Development of a topical formulation of ZYBRESTAT (combretastatin-A4 phosphate/ CA4P) for
ophthalmology indications
Based on positive Phase II clinical study results observed with ZYBRESTAT in a form of macular
degeneration known as myopic macular degeneration, we believe that the product candidate has
potential utility for the treatment of age-related macular degeneration, the leading cause of
blindness in adults over 50 years of age. We are working to develop a patient-friendly and
convenient eye-drop or other topical formulation of ZYBRESTAT that can be utilized for age-related
macular degeneration and potentially other ophthalmology indications. Initial results from
preclinical formulation experiments have been positive, and we currently plan to file an
Investigational New Drug Application for the topical formulation of ZYBRESTAT as a potential
treatment for age-related macular degeneration or other
ophthalmological
indications in the first half of 2008.
OXi4503, dual-mechanism VDA for oncology indications
OXi4503, our second VDA product candidate being developed for oncology indications, is
currently being evaluated in a Phase I dose-escalation study in patients with advanced solid
tumors. We refer to OXi4503 as an ortho-quinone prodrug, and we believe that OXi4503 works via a
unique dual mechanism of action. In addition to acting as a VDA to shut down blood-flow to tumors,
we believe OXi4503 also has direct cytotoxic effects on tumors as a result of it being metabolized
to an ortho-quinone chemical structure. In preclinical studies, OXi4503 has demonstrated potent
effects as a single-agent in a variety cancer models.
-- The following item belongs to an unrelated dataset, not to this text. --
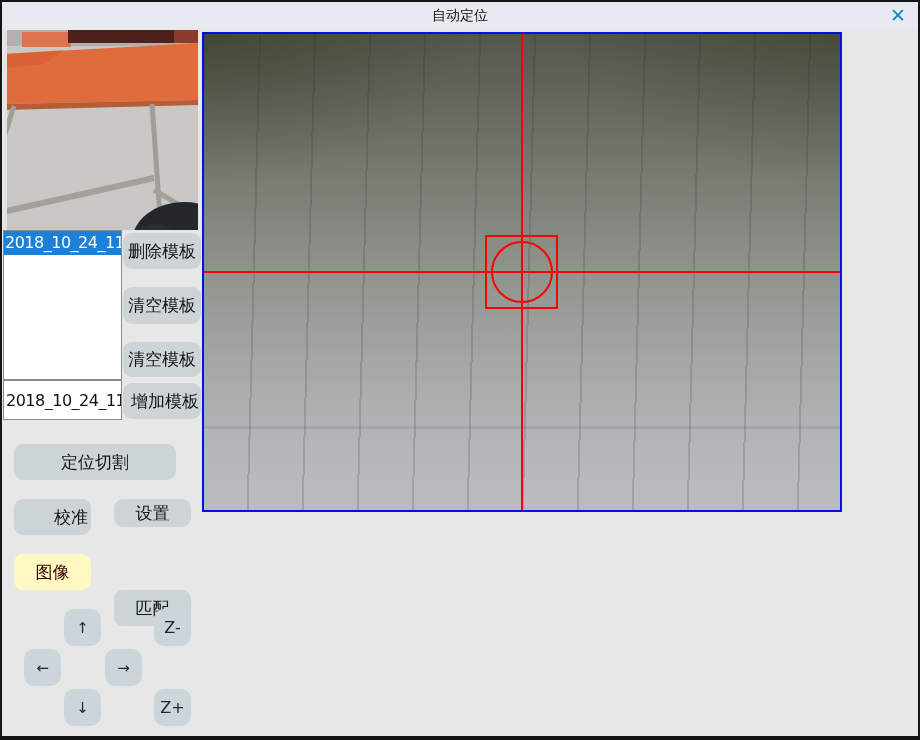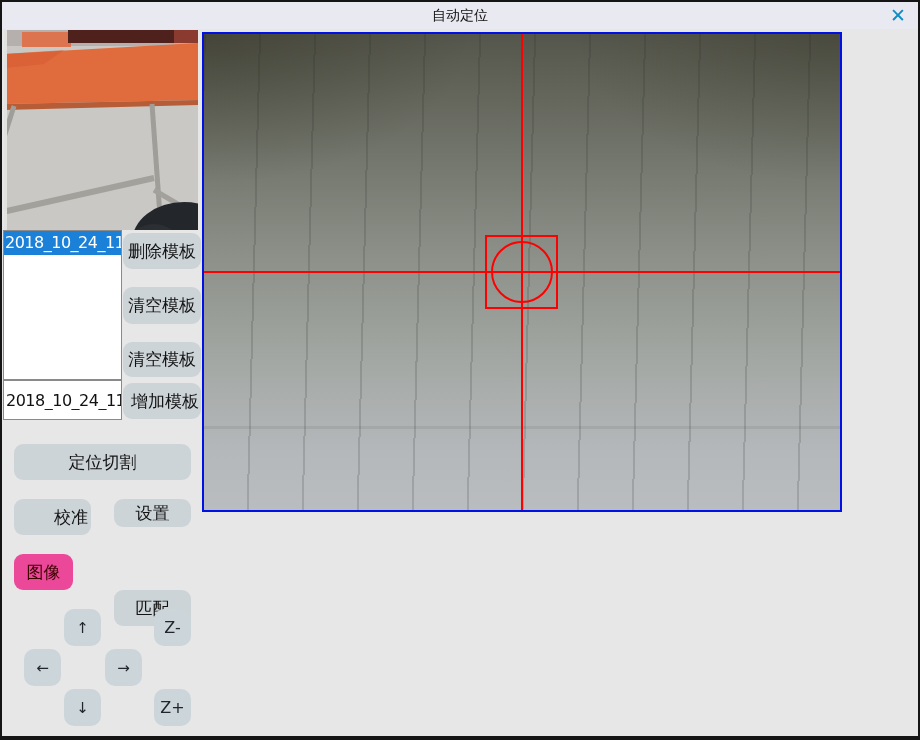"定位切割" #btn-poscut { width: 177px -> 162px }
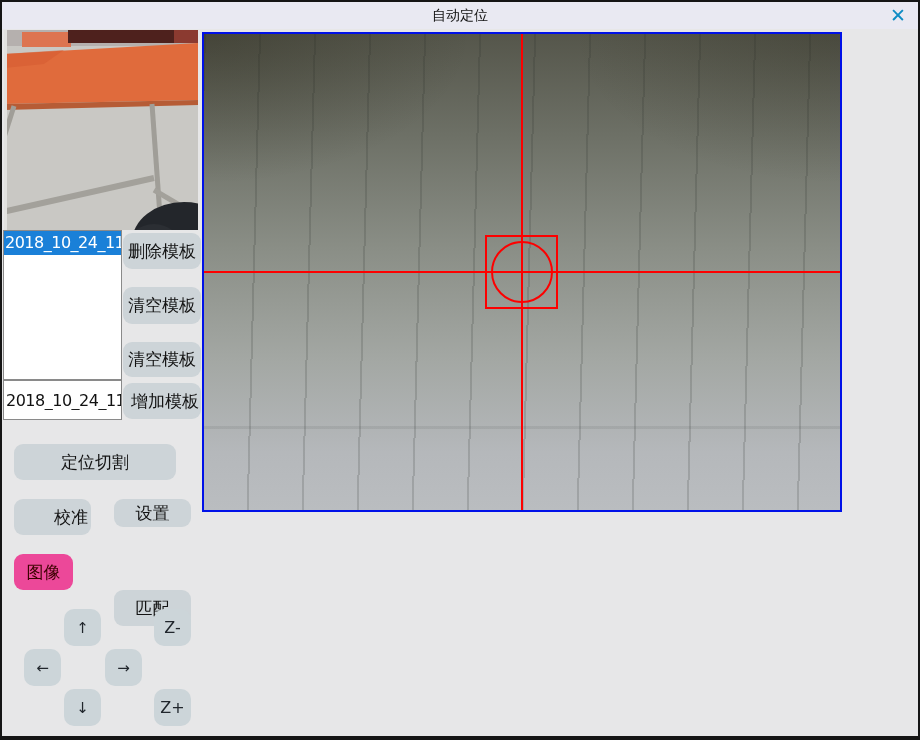"图像" #btn-image { background: #ec4899 -> #fef9c3; width: 59px -> 77px }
How our VDA product candidates work
Our VDA candidates selectively disrupt abnormal blood vessels that solid tumors and
pathological lesions, in the case of ophthalmological diseases such as age-related macular
degeneration, depend upon for supply of oxygen and nutrients as well as removal of metabolic waste
products. Starved of critical nutrients and oxygen, the tumor or ophthalmological lesion cannot
readily progress and may die, shrink, stabilize and/or become more susceptible to treatment with
other therapeutics such as traditional chemotherapeutic drugs in the case of cancer. This general
therapeutic strategy of starving tumors or opthalmological lesions of blood supply has been
validated with the recent approval and successful commercialization of several antiangiogenic
drugs. Currently-approved antiangiogenic drugs are believed to prevent growth and development of
new blood vessels in tumors and opthalmological lesions, yet, unlike our VDA product candidates,
have minimal effects on existing blood vessels in tumors and ophthalmological lesions. Because
currently-approved anti-angiogenic drugs and our VDA product candidates work in different ways, we
believe they are likely to be complementary when used in combination to treat patients with cancer
and eye diseases. In preclinical models of cancer and eye disease, we and our collaborators have
shown that combination treatments with our VDA product candidates and antiangiogenic drugs have
additive effects as compared with single-agent therapy.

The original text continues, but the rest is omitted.